Something goes wrong with lc0 since yesterday?

Discussion of anything and everything relating to chess playing software and machines.

Moderators: hgm, Rebel, chrisw

yanquis1972
Posts: 1766
Joined: Wed Jun 03, 2009 12:14 am

Re: Something goes wrong with lc0 since yesterday?

Post by yanquis1972 »

crem wrote: Tue Jul 17, 2018 5:31 pm
George Tsavdaris wrote: Tue Jul 17, 2018 4:53 pm
Laskos wrote: Wed Jul 11, 2018 7:53 pm 40/2' against single core is fine, but the most strictly correct simulation of CCRL conditions with lc0 on GPU would probably be to leave the lc0 at the same 40/4', as lc0 speed on GPU is very weakly dependent on CPU (2 threads), and for AB engines use 40/2' on a reasonable i7 core. Anyway, we get a picture, I use the same 40/2' bench for both lc0 and AB engines as you use. My GPU is Nvidia 1060 6GB.
Despite what you said here, i used 40/2 for Leela also, in the following gaunlet since i find it unfair to offer Leela double time. :D
The following 2 gaunlets are for the latest test net, but the way it evolved last day is AMAZING! :shock:
The learning rate was changed at network 10077 (as planned), so progress should indeed be much faster now.
oh, i had no idea! blog said shortly before that...wait, are you guys still gonna reset?? damn
yanquis1972
Posts: 1766
Joined: Wed Jun 03, 2009 12:14 am

Re: Something goes wrong with lc0 since yesterday?

Post by yanquis1972 »

Laskos wrote: Wed Jul 18, 2018 12:01 am These days I probed lc0 ID495 (main branch) for behavior on certain openings against Gaviota 1.0 regular engine (on two cores for randomization). I played overall several thousands ultra-fast games from Noomen topical opening suite.

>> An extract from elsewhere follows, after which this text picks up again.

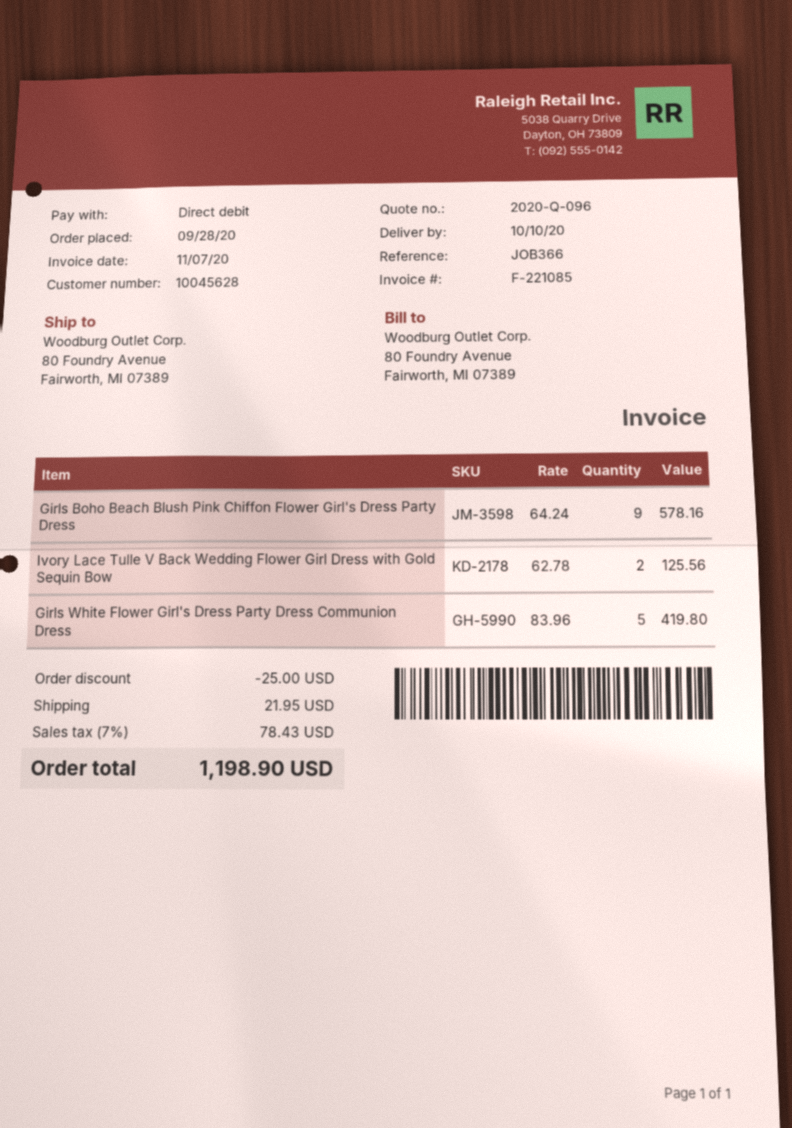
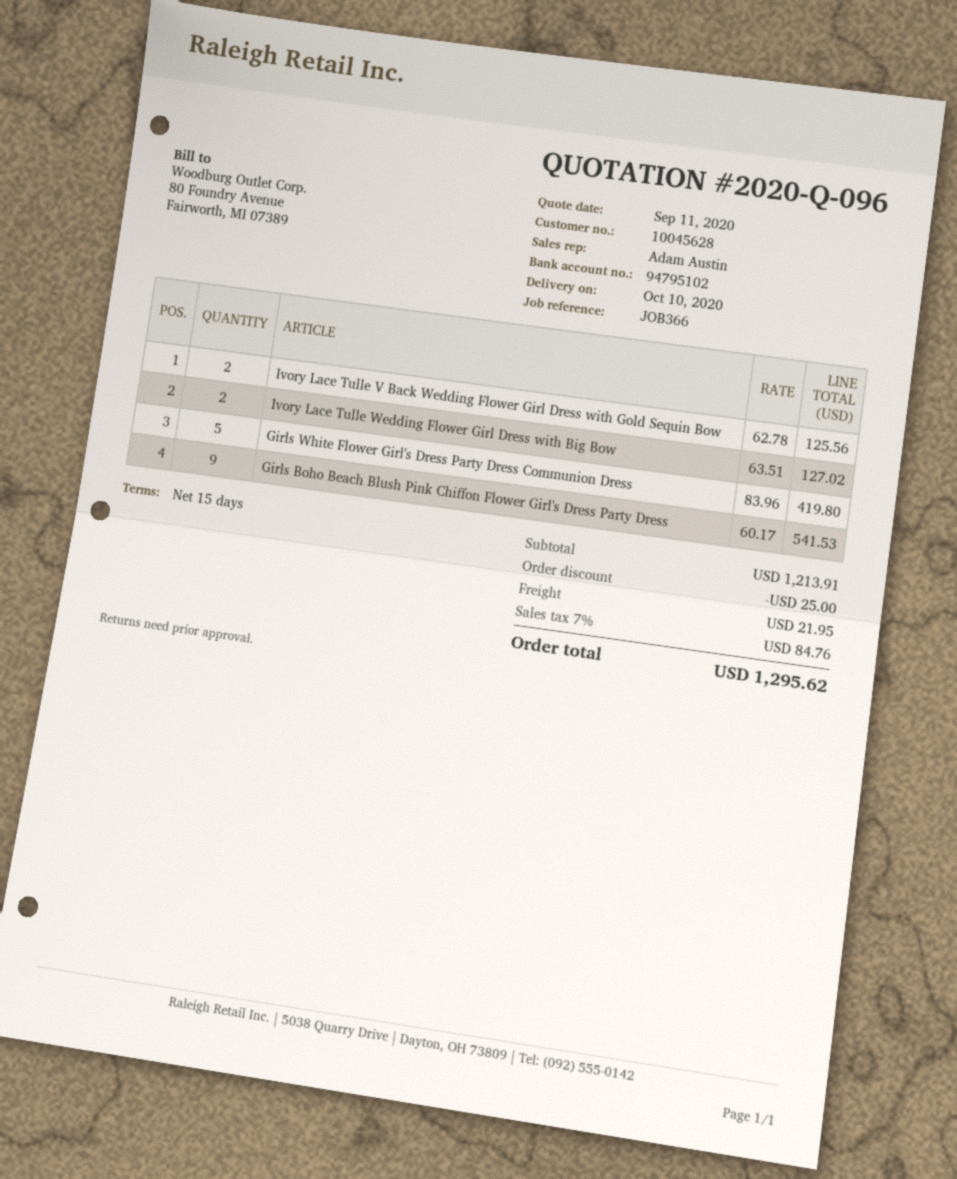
Girls Boho Beach Blush Pink Chiffon Flower Girl's Dress Party Dress: 9 x 64.24 = 578.16 -> 9 x 60.17 = 541.53
Ivory Lace Tulle Wedding Flower Girl Dress with Big Bow: none -> 2 x 63.51 = 127.02
tax: 7% = 78.43 -> 7% = 84.76
total: 1198.90 -> 1295.62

Here I present over- and under- performance (over- with green, under- with red) in Elo compared to general performance for most common openings:

Ruy Lopez: -46
French: -43
Sicilian: -46
Queen's Pawn: +75
King's Indian: -31
Nimzo Indian: +64
Reti: +31


The 2SD error margins are about 25 Elo points.
the negative in the french is really surprising, & i would've guessed =ish in ruy lopez. but the overall theme is pretty clear. what line did you use for the KID?
jp
Posts: 1470
Joined: Mon Apr 23, 2018 7:54 am

Re: Something goes wrong with lc0 since yesterday?

Post by jp »

Laskos wrote: Wed Jul 18, 2018 12:01 am Here I present over- and under- performance (over- with green, under- with red) in Elo compared to general performance for most common openings:

Ruy Lopez: -46
French: -43
Sicilian: -46
Queen's Pawn: +75
King's Indian: -31
Nimzo Indian: +64
Reti: +31

Is it roughly equally bad/good from both sides e.g. -46 as White and -46 as Black in the Ruy Lopez?
User avatar
Laskos
Posts: 10948
Joined: Wed Jul 26, 2006 10:21 pm
Full name: Kai Laskos

Re: Something goes wrong with lc0 since yesterday?

Post by Laskos »

yanquis1972 wrote: Wed Jul 18, 2018 2:46 am
Laskos wrote: Wed Jul 18, 2018 12:01 am These days I probed lc0 ID495 (main branch) for behavior on certain openings against Gaviota 1.0 regular engine (on two cores for randomization). I played overall several thousands ultra-fast games from Noomen topical opening suite.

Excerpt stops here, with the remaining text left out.